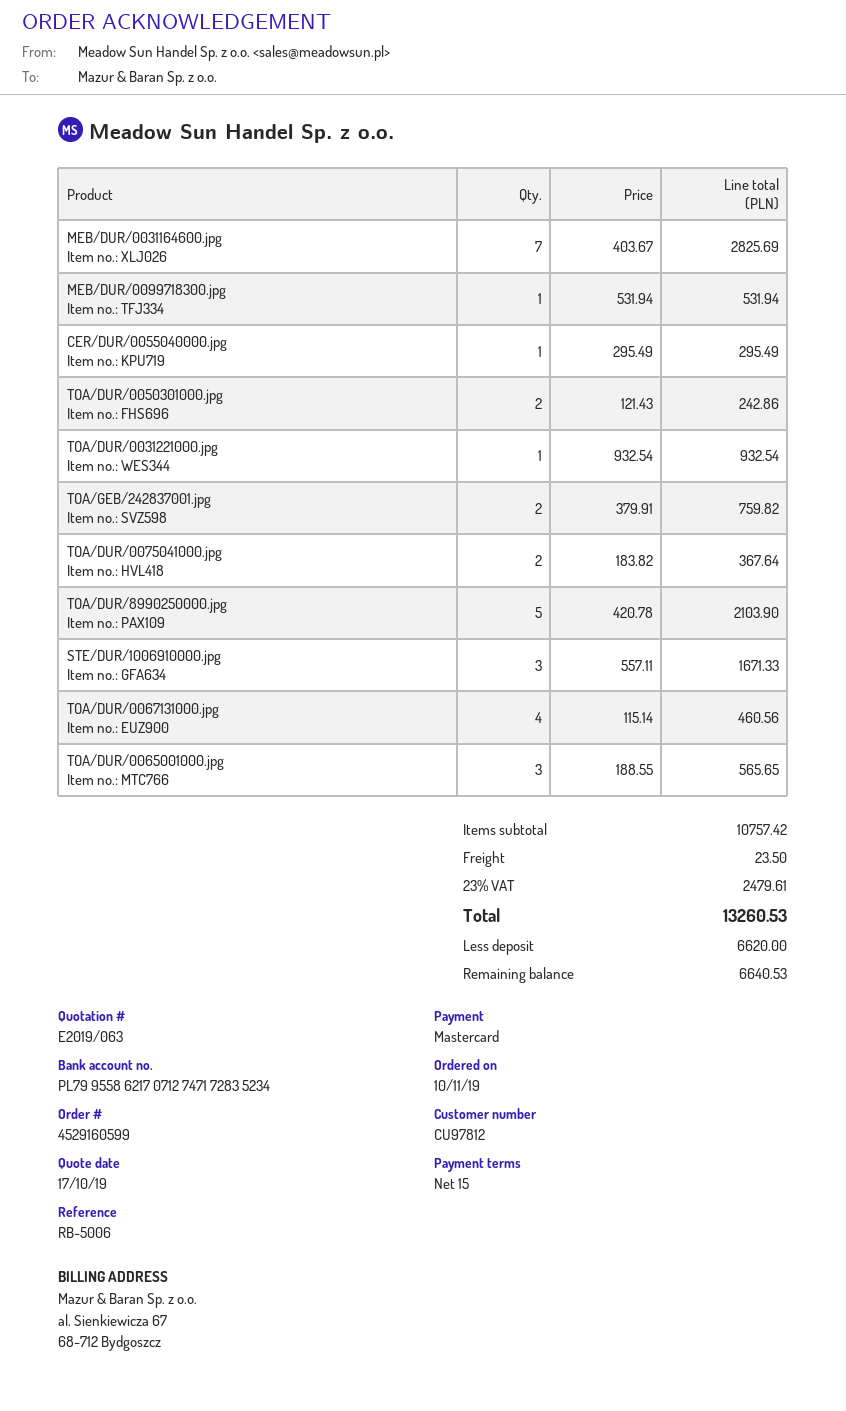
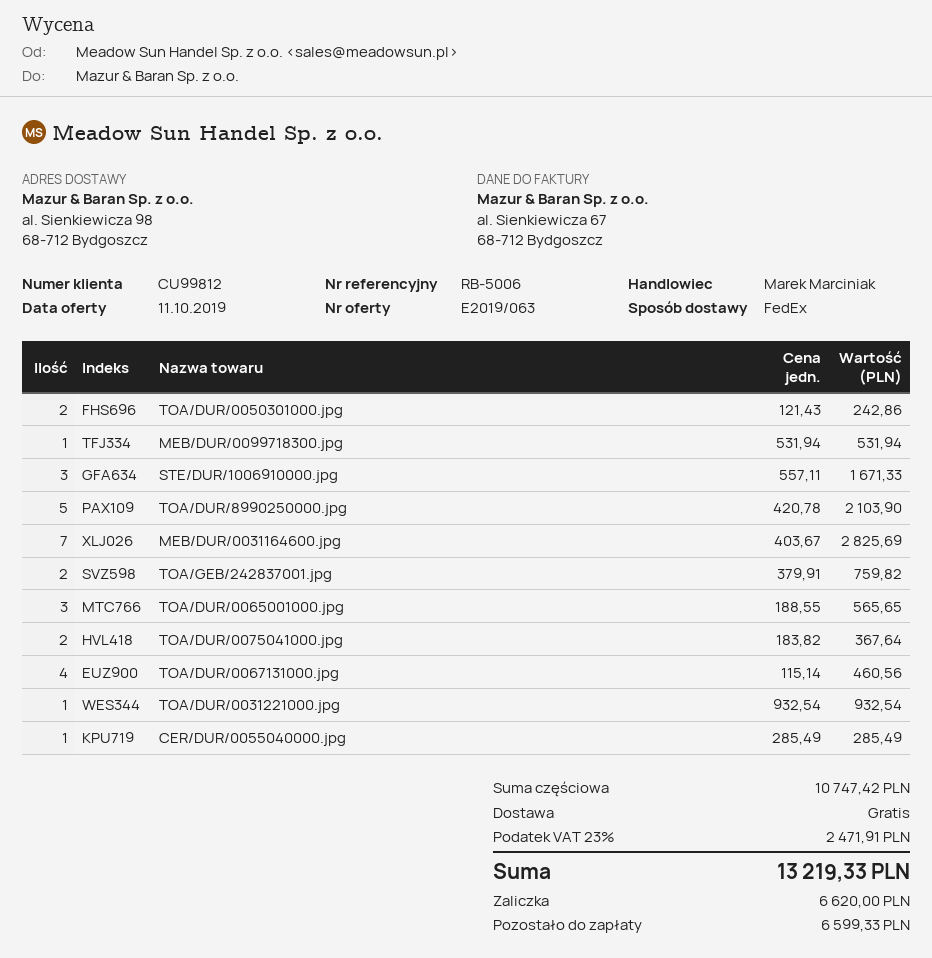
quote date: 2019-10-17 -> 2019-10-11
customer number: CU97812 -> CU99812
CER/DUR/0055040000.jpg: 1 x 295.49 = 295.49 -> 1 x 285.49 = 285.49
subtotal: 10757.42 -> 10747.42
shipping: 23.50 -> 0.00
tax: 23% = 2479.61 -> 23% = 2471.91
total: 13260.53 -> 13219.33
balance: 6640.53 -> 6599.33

++++++++++++++++++++

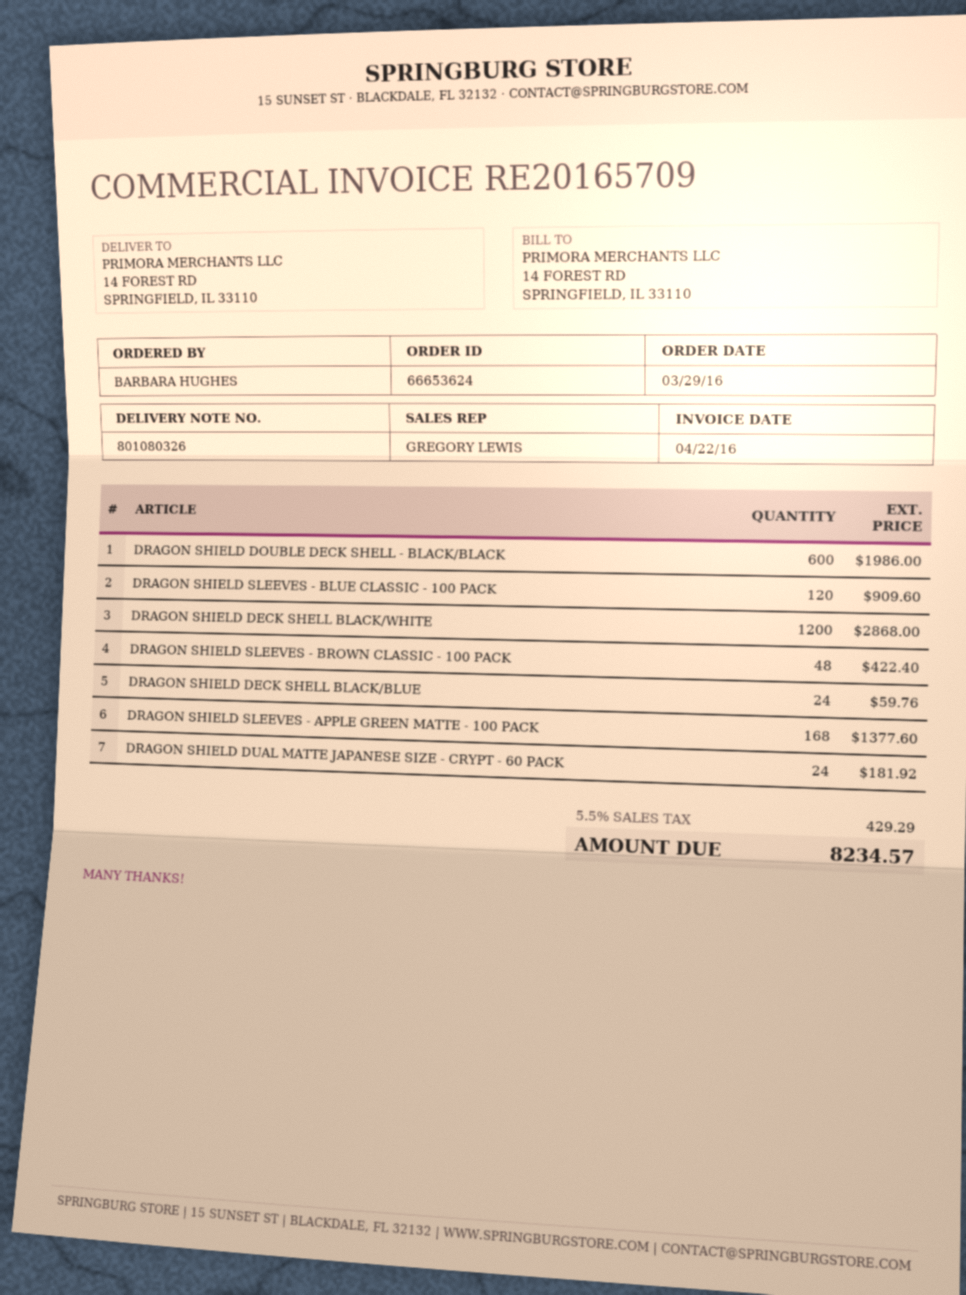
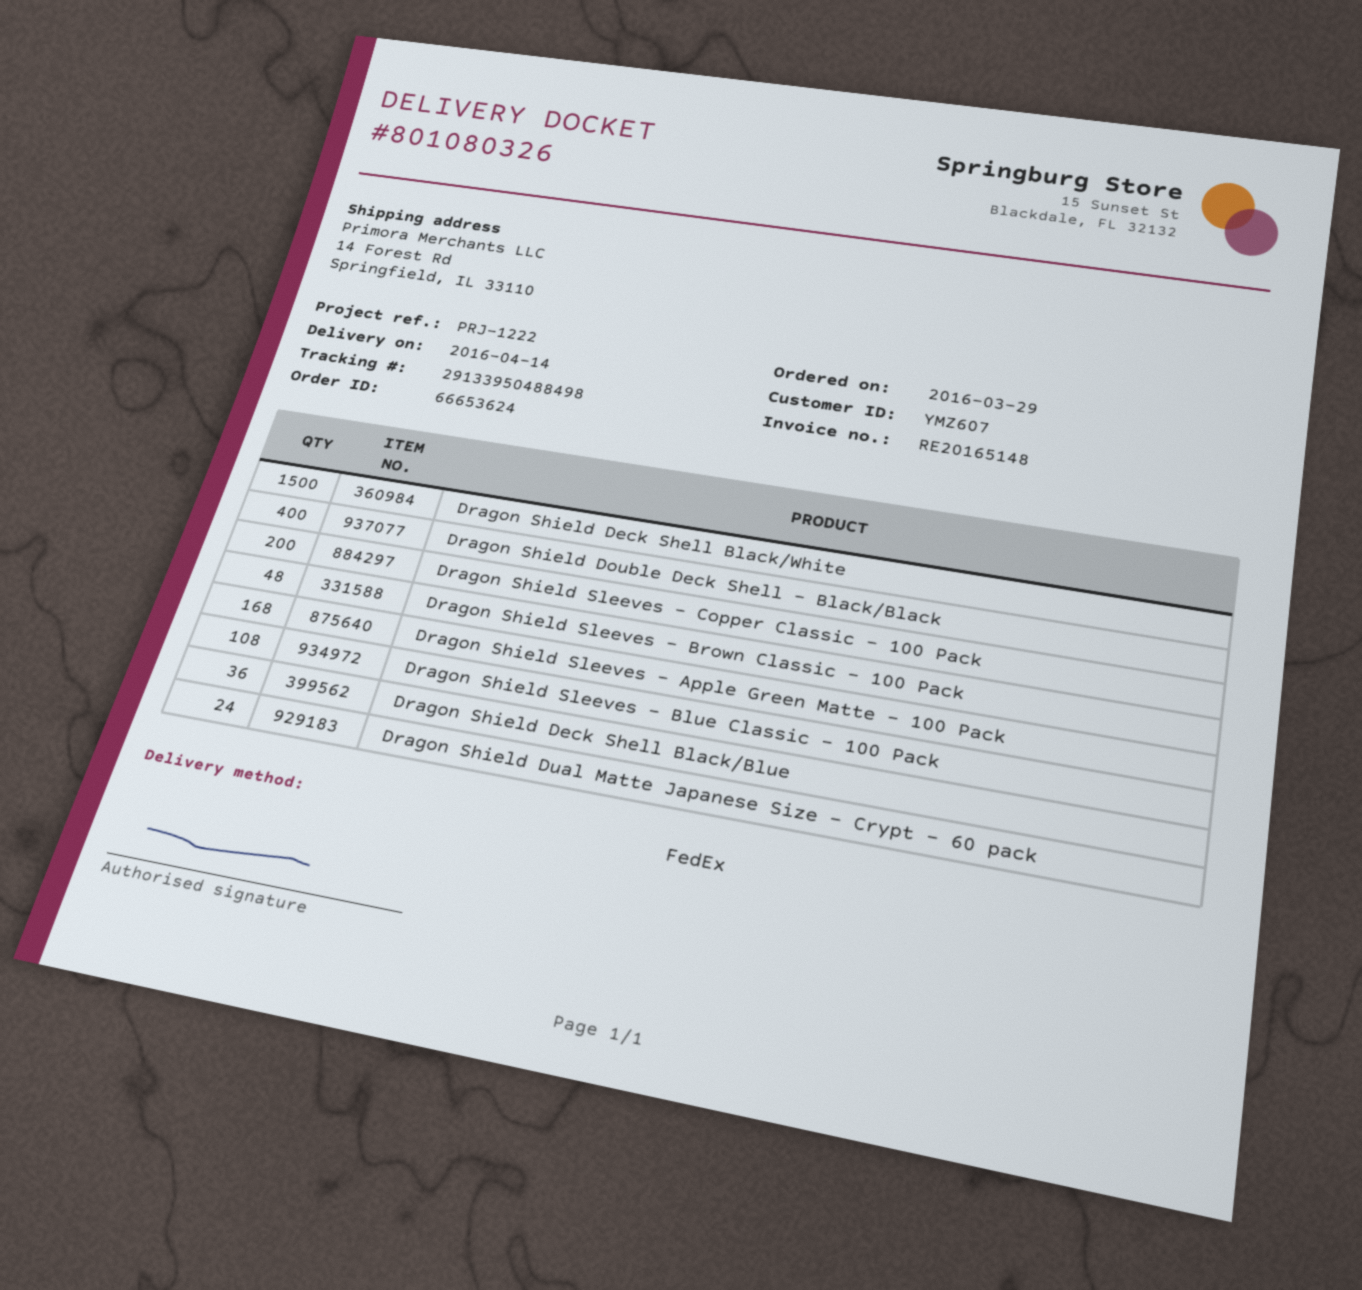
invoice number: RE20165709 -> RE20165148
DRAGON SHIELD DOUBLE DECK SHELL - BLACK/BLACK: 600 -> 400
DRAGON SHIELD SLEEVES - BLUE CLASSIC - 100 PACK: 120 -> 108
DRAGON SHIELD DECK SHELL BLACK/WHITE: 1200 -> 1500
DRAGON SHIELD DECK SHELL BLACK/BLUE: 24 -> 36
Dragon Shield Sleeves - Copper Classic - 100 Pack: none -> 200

++++++++++++++++++++

## TASK
Precisely the lines between those holding "DRAGON SHIELD SLEEVES - BLUE" and "Dragon Shield Sleeves - Copper", inclusive, are to be reproduced from the listing above, with nothing added.

## WRITTEN ANSWER
DRAGON SHIELD SLEEVES - BLUE CLASSIC - 100 PACK: 120 -> 108
DRAGON SHIELD DECK SHELL BLACK/WHITE: 1200 -> 1500
DRAGON SHIELD DECK SHELL BLACK/BLUE: 24 -> 36
Dragon Shield Sleeves - Copper Classic - 100 Pack: none -> 200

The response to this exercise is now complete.